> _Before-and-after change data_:
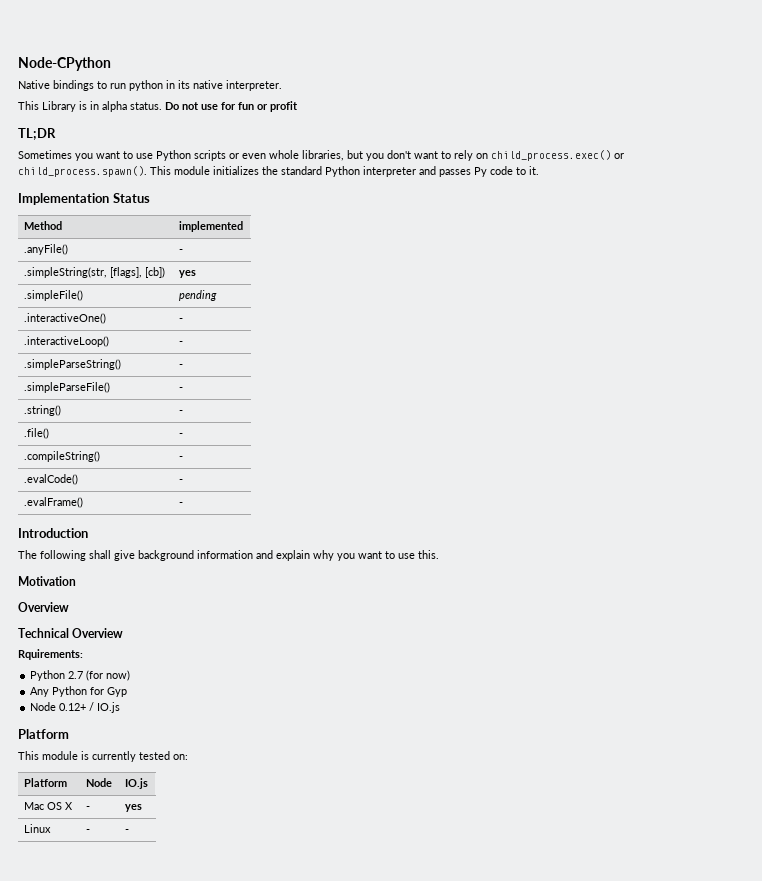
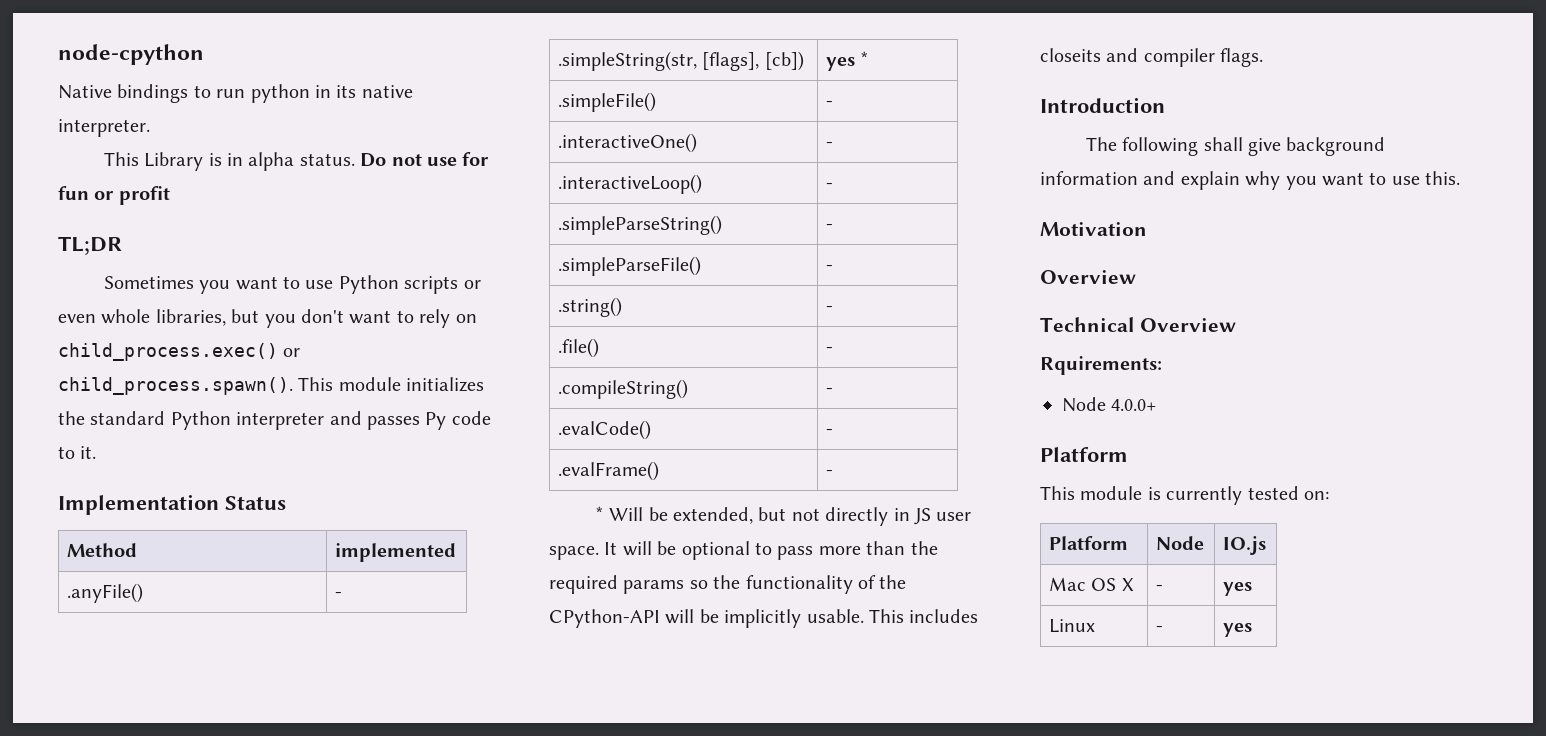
[18,57,111,71] Node-CPython -> [58,44,204,65] node-cpython
(196, 274) none -> [860,51,870,66] *
[178,290,217,301] pending -> [826,101,834,107] -
(183, 504) none -> [594,506,972,526] [549,541,938,560] [549,575,907,594] [549,609,979,628] [1040,48,1264,67] // * Will be extended, but not directly in JS user space. It will be optional to pass more than the required params so the functionality of the CPython-API will be implicitly usable. This includes closeits and compiler flags.
[30,670,131,681] [30,686,128,697] [30,702,121,713] Python 2.7 (for now) // Any Python for Gyp // Node 0.12+ / IO.js -> [1062,397,1158,412] Node 4.0.0+
[124,829,129,833] - -> [1223,623,1253,637] yes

> _WHAT IS REQUIRED_:
The exact lines from the beginning of the data through the one that contains "[178,290,217,301] pending ->" must be given again, both ends included, and pictures must be left out.

> _WRITTEN RESPONSE_:
[18,57,111,71] Node-CPython -> [58,44,204,65] node-cpython
(196, 274) none -> [860,51,870,66] *
[178,290,217,301] pending -> [826,101,834,107] -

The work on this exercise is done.